Indeed, Daniel Simmons has been a good informant before he left the country, you clueless slut. You encouraged his advances and now, this is your folly and your sin, and one that you must carry. It is a burden that must be carried, as your mother said, and one that will be killed as quickly as it started.
And what your mother does not know will not hurt her.
It is your fault, Jeanette, and you know it. You could have been saved from Daniel, a savior to you in every way. You could have married him even! Just name him as the father and you could be saved from a life of miserable proportions, one that could salvage your reputation. You could come back here to Bloomington and not be bothered by anybody anymore. You won't be in Korea anymore, living in sin with that man named "Hawkeye Pierce". Daniel will come out of Leavenworth after you tell the Army that the charges were false and you face the consequences of lying to them. He will watch over you and make sure that you will follow the American way of life and the two of you shall be happy.
You could have a happy and easy life, Jeanette. Just tell them what I said to and you'll be fine. You will have a good ending after all. Marriage and children are your lot anyhow. You will be happy in your duties, especially to Daniel, who has been told much of you and has wanted you since I've met him so many years ago.
I cannot judge you anymore, my stepdaughter.
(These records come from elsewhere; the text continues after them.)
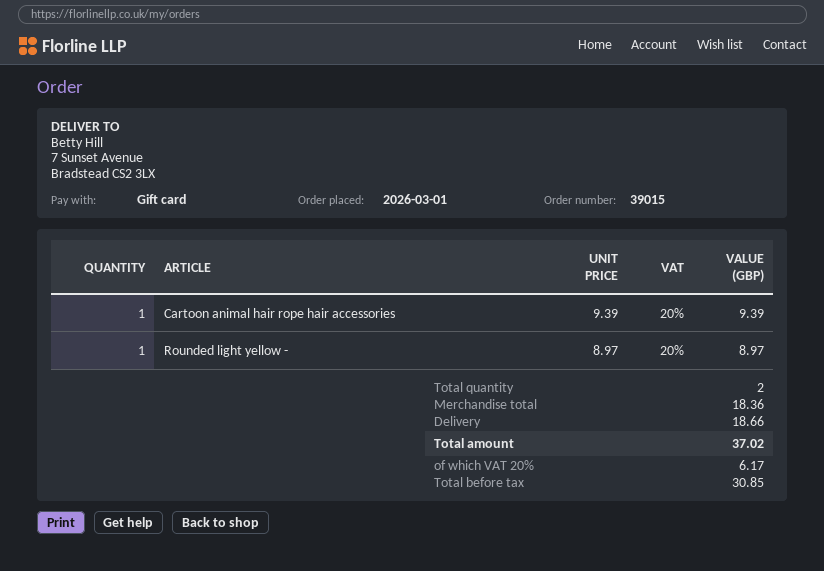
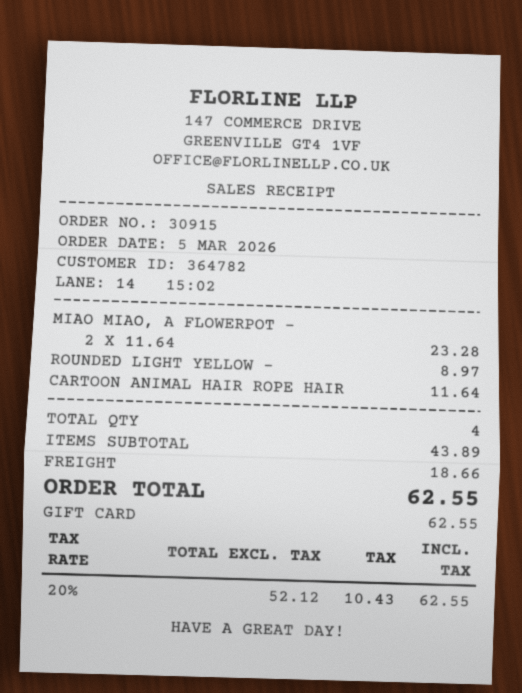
order number: 39015 -> 30915
order date: 2026-03-01 -> 2026-03-05
Cartoon animal hair rope hair accessories: 1 x 9.39 = 9.39 -> 1 x 11.64 = 11.64
MIAO MIAO, A FLOWERPOT -: none -> 2 x 11.64 = 23.28
total quantity: 2 -> 4
subtotal: 18.36 -> 43.89
net: 30.85 -> 52.12
tax: 20% = 6.17 -> 20% = 10.43
total: 37.02 -> 62.55

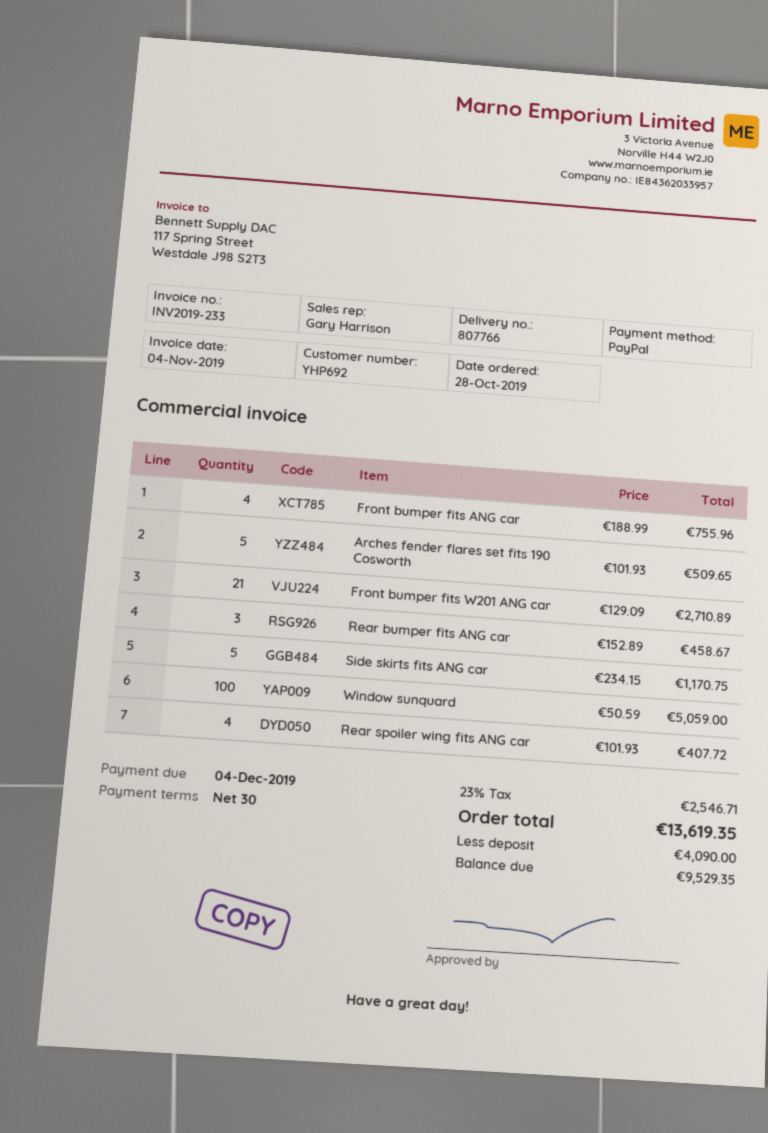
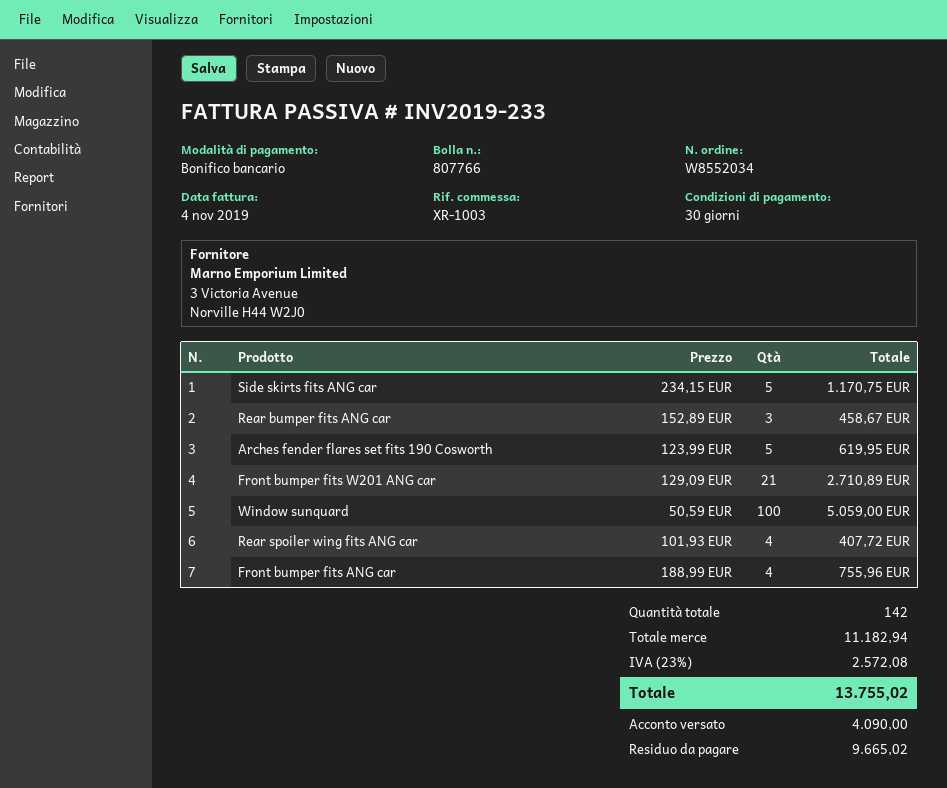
payment method: PayPal -> bank transfer
Arches fender flares set fits 190 Cosworth: 5 x 101.93 = 509.65 -> 5 x 123.99 = 619.95
tax: 23% = 2546.71 -> 23% = 2572.08
total: 13619.35 -> 13755.02
balance: 9529.35 -> 9665.02

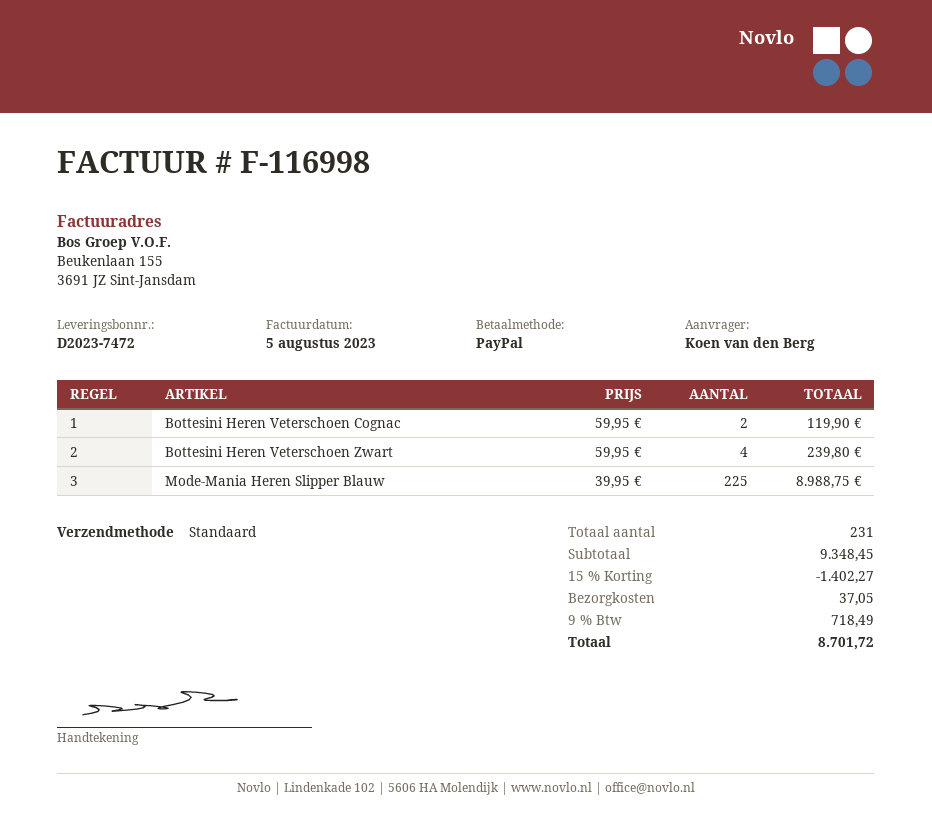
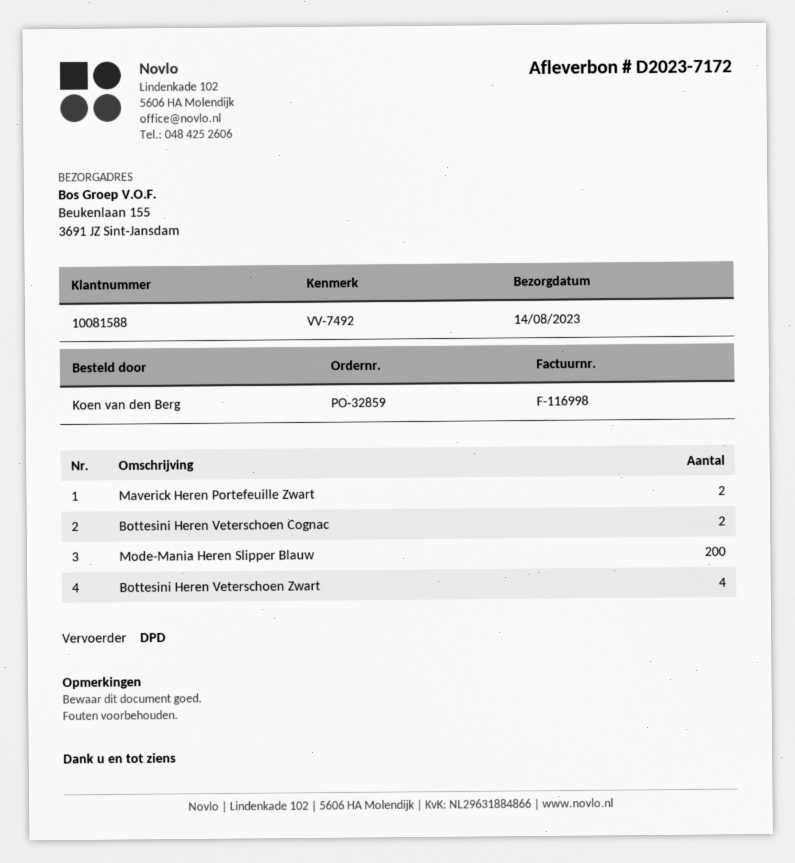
delivery note number: D2023-7472 -> D2023-7172
shipping method: standard -> DPD
Mode-Mania Heren Slipper Blauw: 225 -> 200
Maverick Heren Portefeuille Zwart: none -> 2

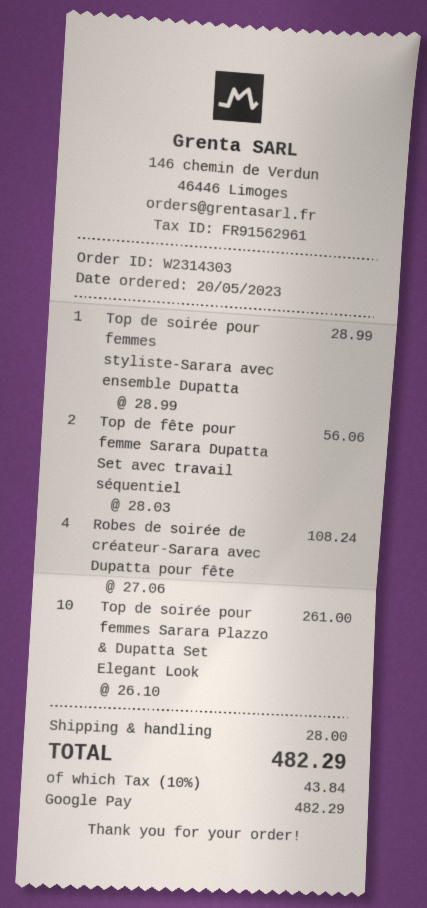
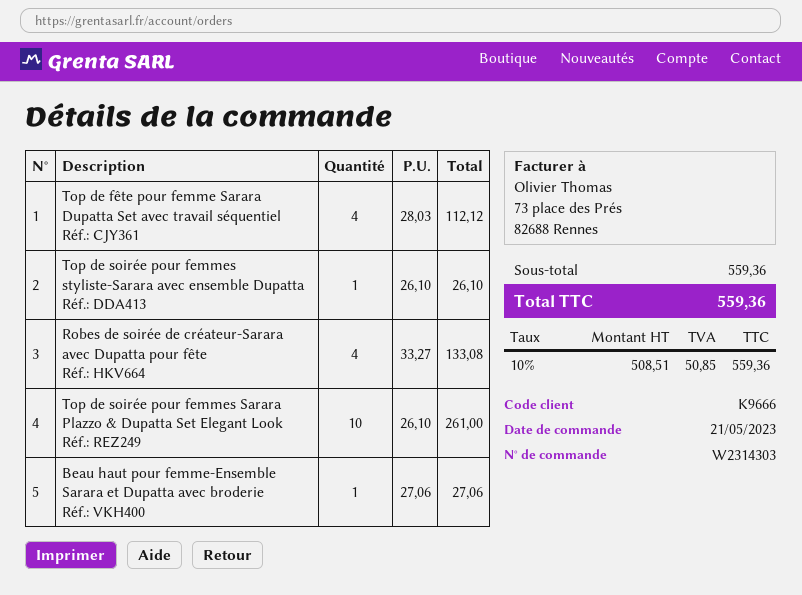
order date: 2023-05-20 -> 2023-05-21
Top de soirée pour femmes styliste-Sarara avec ensemble Dupatta: 1 x 28.99 = 28.99 -> 1 x 26.10 = 26.10
Top de fête pour femme Sarara Dupatta Set avec travail séquentiel: 2 x 28.03 = 56.06 -> 4 x 28.03 = 112.12
Robes de soirée de créateur-Sarara avec Dupatta pour fête: 4 x 27.06 = 108.24 -> 4 x 33.27 = 133.08
Beau haut pour femme-Ensemble Sarara et Dupatta avec broderie: none -> 1 x 27.06 = 27.06
shipping: 28.00 -> none
tax: 10% = 43.84 -> 10% = 50.85
total: 482.29 -> 559.36

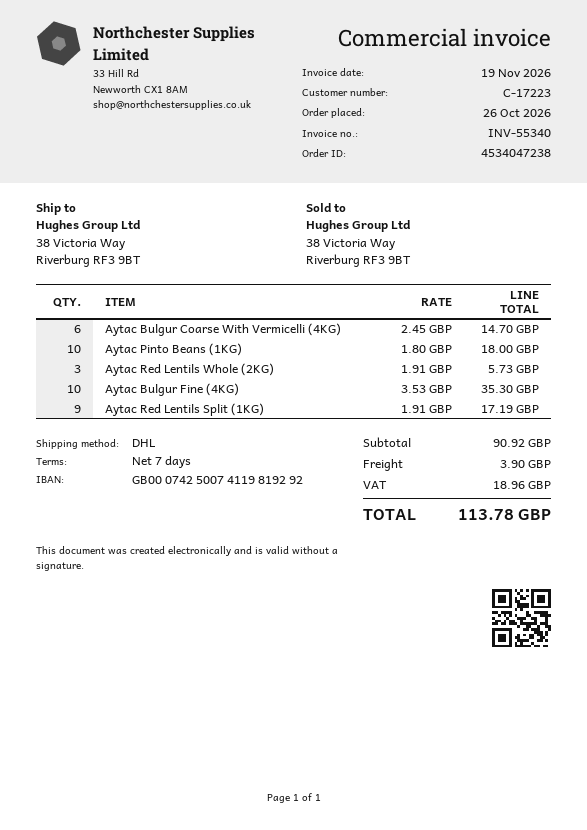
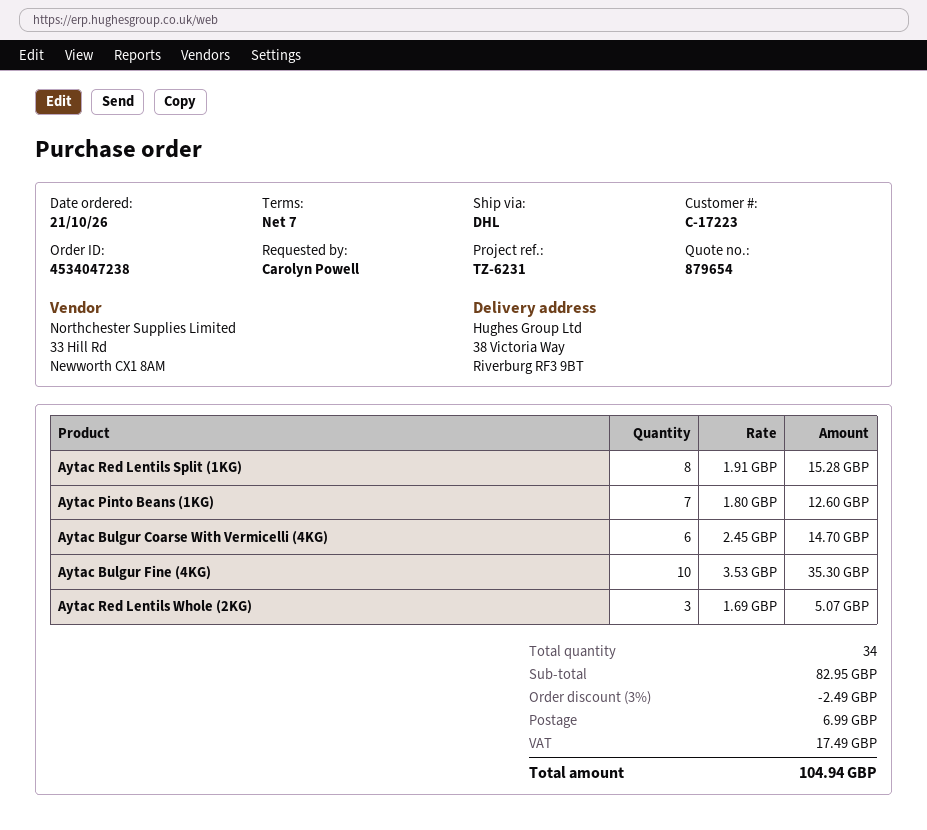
order date: 2026-10-26 -> 2026-10-21
Aytac Pinto Beans (1KG): 10 x 1.80 = 18.00 -> 7 x 1.80 = 12.60
Aytac Red Lentils Whole (2KG): 3 x 1.91 = 5.73 -> 3 x 1.69 = 5.07
Aytac Red Lentils Split (1KG): 9 x 1.91 = 17.19 -> 8 x 1.91 = 15.28
subtotal: 90.92 -> 82.95
discount: none -> 3% = 2.49
shipping: 3.90 -> 6.99
tax: 18.96 -> 17.49
total: 113.78 -> 104.94

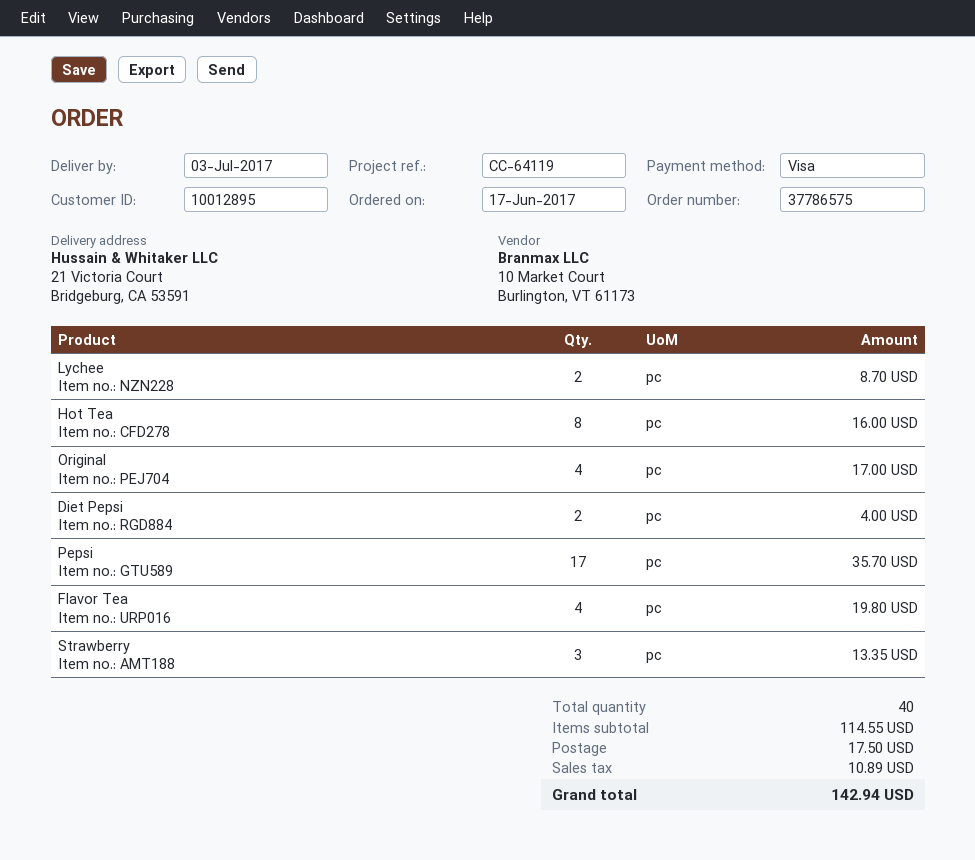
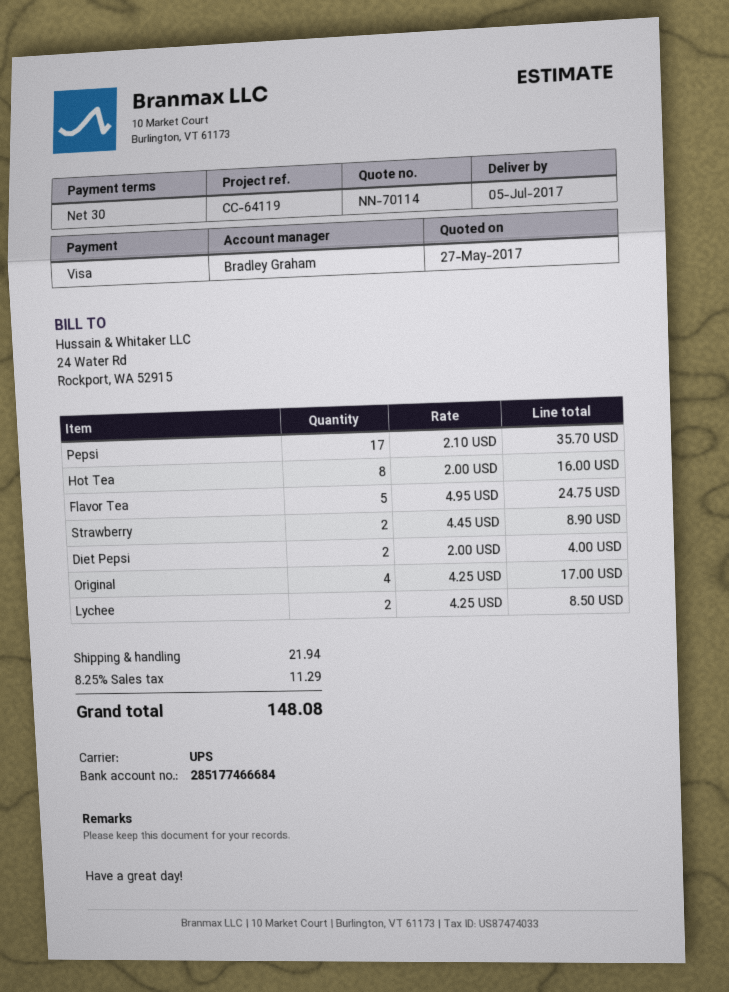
delivery date: 2017-07-03 -> 2017-07-05
Lychee: 2 for 8.70 -> 2 for 8.50
Flavor Tea: 4 for 19.80 -> 5 for 24.75
Strawberry: 3 for 13.35 -> 2 for 8.90
shipping: 17.50 -> 21.94
tax: 10.89 -> 11.29
total: 142.94 -> 148.08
Just write back to me, telling me of your beautiful daughterly love and devotion to those who know better, and not to that man who fathered you and left you. Tell me everything, Jeanette, and be a friend to me. And I will assist you in getting out of Korea and into the life that you've always desired.
As ever, I will love you more for begging for forgiveness. Remember the night and remember it well, my stepdaughter.
Clarence
The words continued to leap without passion on the page as I reread them and denied that they existed. Although seeing this as a way to treat me as a child, I was tempting myself to write back and tell Clarence that I wanted nonetheless. I wanted that happy ending so badly, but with only person and that was Hawkeye. However, I knew the truth and even Clarence couldn't change it. I was to stay in Korea and my baby was going to be growing up someplace else, out of my arms and on its own before I came home to him or her.
I could not contemplate it now. I could not have that happy ending I wanted in the near future, not even with Daniel Simmons, who would have killed me before marriage and taken my baby away to who knew where and why. To have him out of Leavenworth for good, to ruin the last of my reputation in society horribly, was to court disaster. Daniel Simmons on the loose outside of prison, with my stepfather in the picture controlling the strings if Simmons was not, was to doom my world and life, as well of my child's, forevermore. I didn't want that, ever.
I gulped, knowing what to write finally without the barbs and sarcasm. It would be with conviction, without regret and, most certainly, without fear of losing everything, especially my family. I would put aside the years of words, words that would forever speak to me from somewhere deep in my soul, and write another, this time from the depths of my mind. That alone would be my only redemption, my only salvation before my soul was set free.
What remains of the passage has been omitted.